[Exercise inputs]
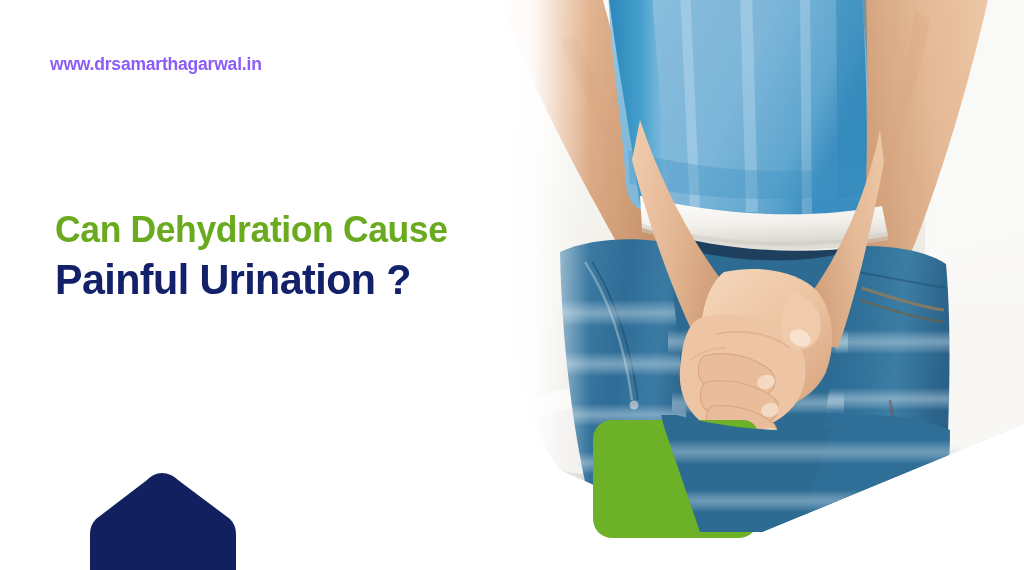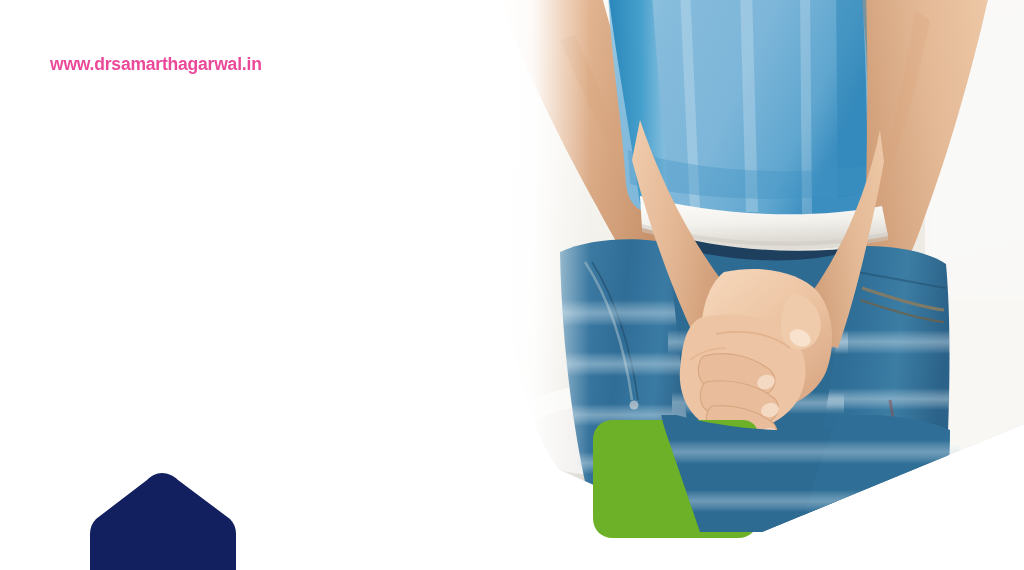--- a/index.html
+++ b/index.html
@@ -28,7 +28,7 @@
     font-size: 17.5px;
     font-weight: 600;
     letter-spacing: -0.2px;
-    color: #ec4899;
+    color: #8b5cf6;
     white-space: nowrap;
   }
 

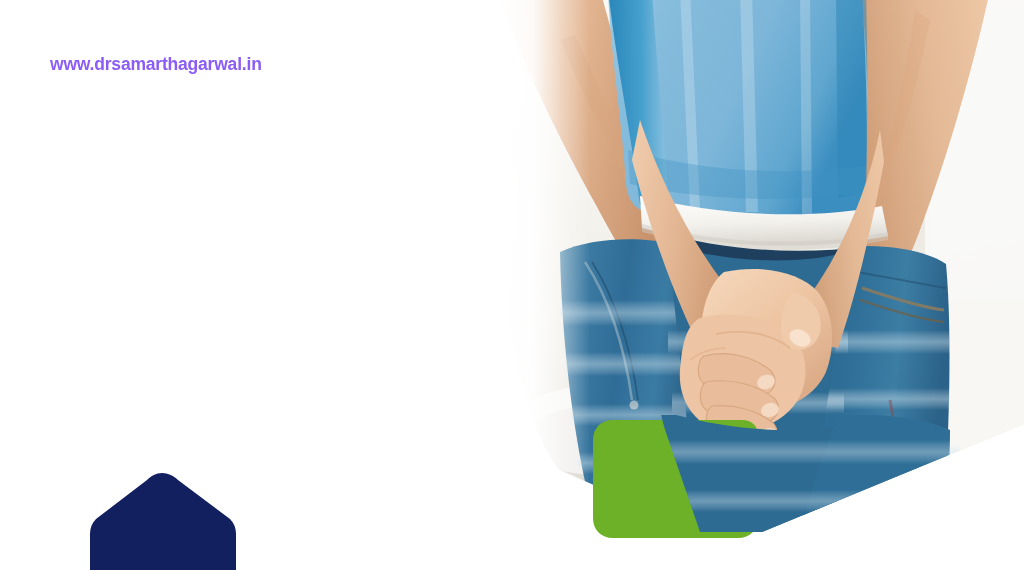--- a/index.html
+++ b/index.html
@@ -354,6 +354,10 @@
 
   <div id="site-url">www.drsamarthagarwal.in</div>
 
+  <div id="headline">
+    <span id="headline-line1">Can Dehydration Cause</span>
+    <span id="headline-line2">Painful Urination ?</span>
+  </div>
 
 </div>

[Work instructions] Write out the material above exactly; no pictures.

[Response to the task]
--- a/index.html
+++ b/index.html
@@ -28,7 +28,7 @@
     font-size: 17.5px;
     font-weight: 600;
     letter-spacing: -0.2px;
-    color: #ec4899;
+    color: #8b5cf6;
     white-space: nowrap;
   }
 

--- a/index.html
+++ b/index.html
@@ -354,6 +354,10 @@
 
   <div id="site-url">www.drsamarthagarwal.in</div>
 
+  <div id="headline">
+    <span id="headline-line1">Can Dehydration Cause</span>
+    <span id="headline-line2">Painful Urination ?</span>
+  </div>
 
 </div>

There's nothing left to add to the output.